ASSIGNMENT: Copy every line of the following data that includes the string "实现对单个服务实例进行监控".

Difference listings
:::
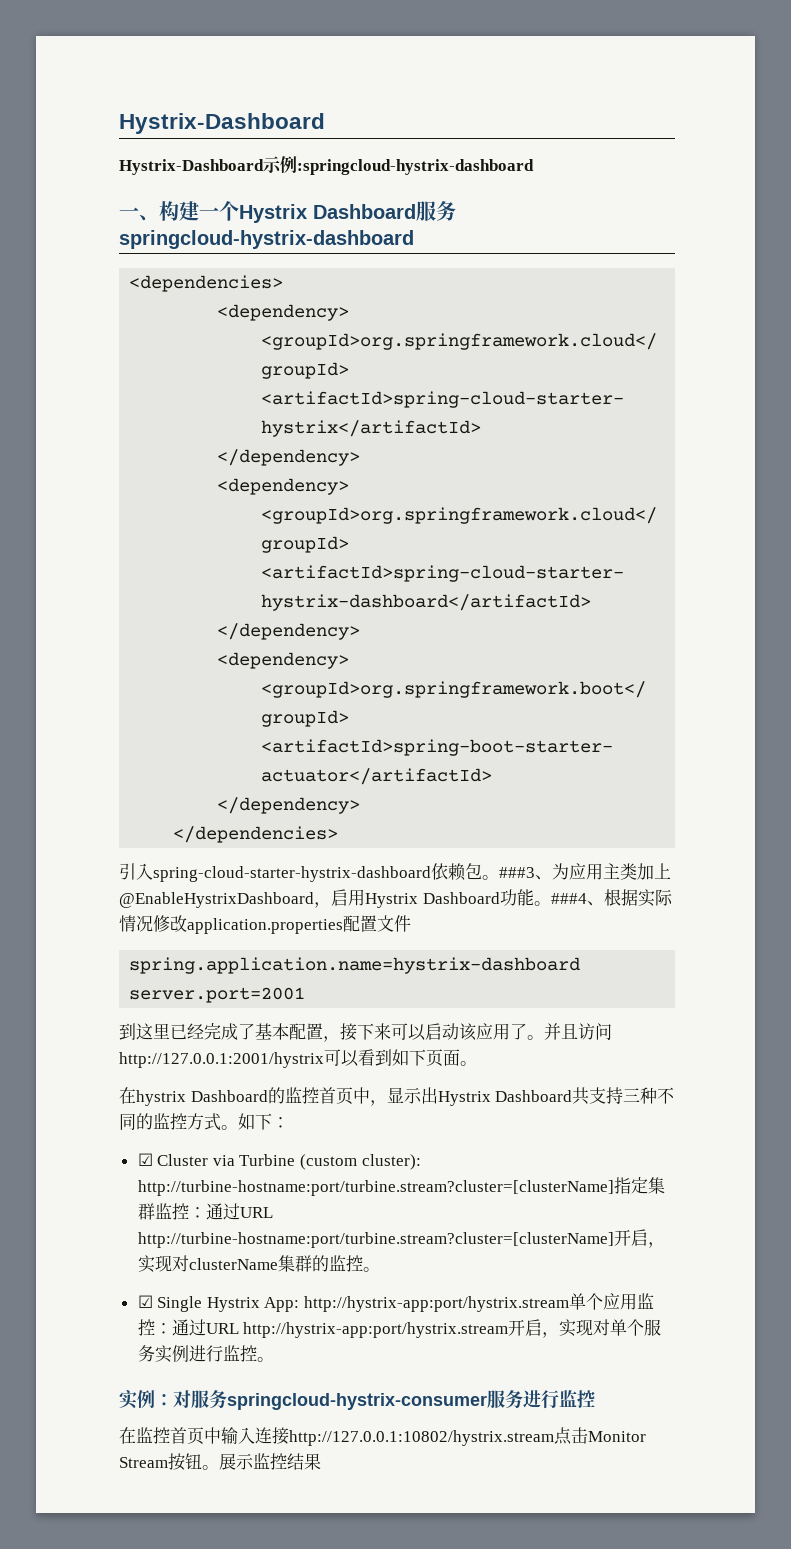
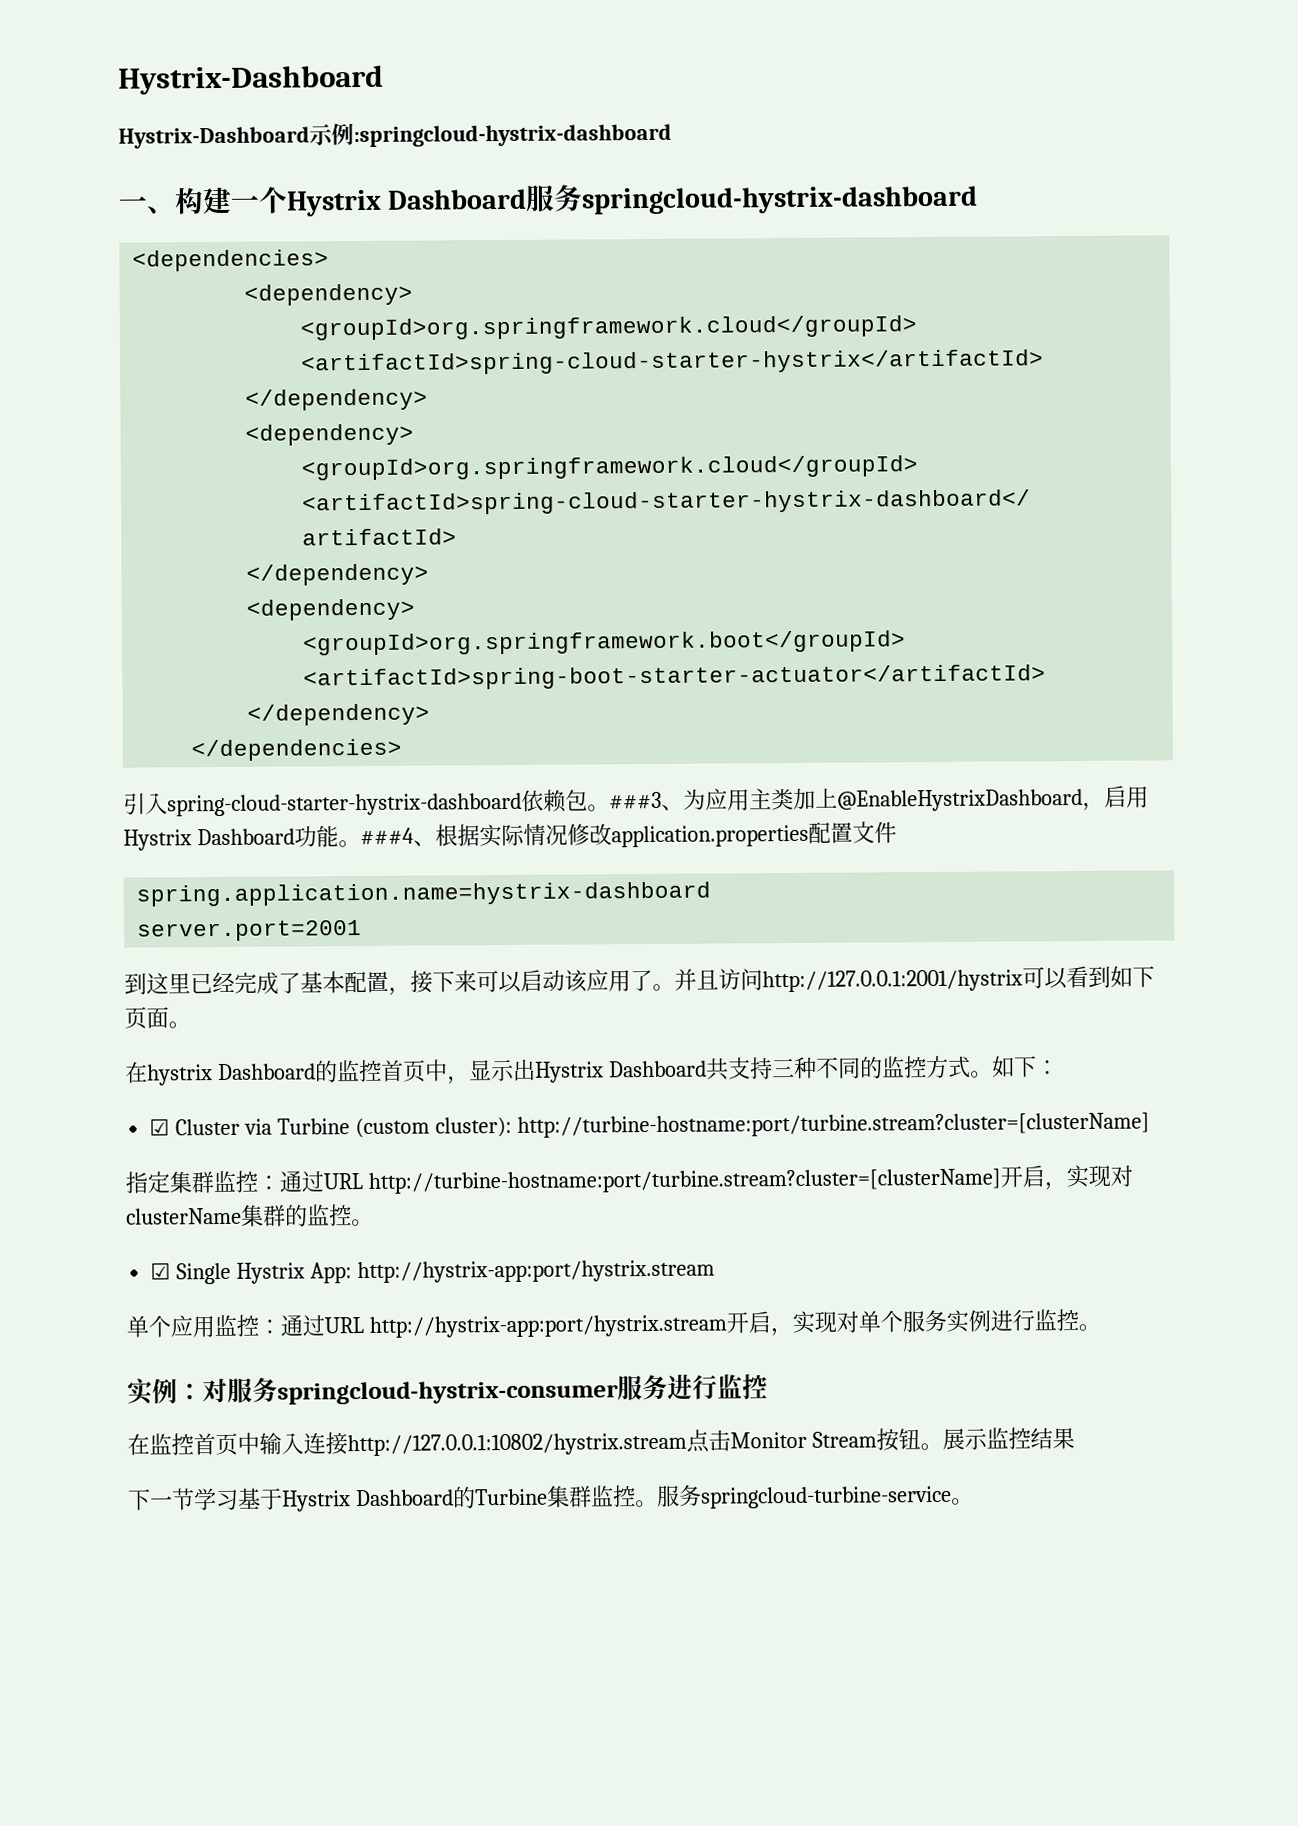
- ☑ Cluster via Turbine (custom cluster): http://turbine-hostname:port/turbine.stream?cluster=[clusterName]指定集群监控：通过URL http://turbine-hostname:port/turbine.stream?cluster=[clusterName]开启，实现对clusterName集群的监控。
+ ☑ Cluster via Turbine (custom cluster): http://turbine-hostname:port/turbine.stream?cluster=[clusterName]
+ 指定集群监控：通过URL http://turbine-hostname:port/turbine.stream?cluster=[clusterName]开启，实现对clusterName集群的监控。
- ☑ Single Hystrix App: http://hystrix-app:port/hystrix.stream单个应用监控：通过URL http://hystrix-app:port/hystrix.stream开启，实现对单个服务实例进行监控。
+ ☑ Single Hystrix App: http://hystrix-app:port/hystrix.stream
+ 单个应用监控：通过URL http://hystrix-app:port/hystrix.stream开启，实现对单个服务实例进行监控。
+ 下一节学习基于Hystrix Dashboard的Turbine集群监控。服务springcloud-turbine-service。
:::
SOLUTION:
- ☑ Single Hystrix App: http://hystrix-app:port/hystrix.stream单个应用监控：通过URL http://hystrix-app:port/hystrix.stream开启，实现对单个服务实例进行监控。
+ 单个应用监控：通过URL http://hystrix-app:port/hystrix.stream开启，实现对单个服务实例进行监控。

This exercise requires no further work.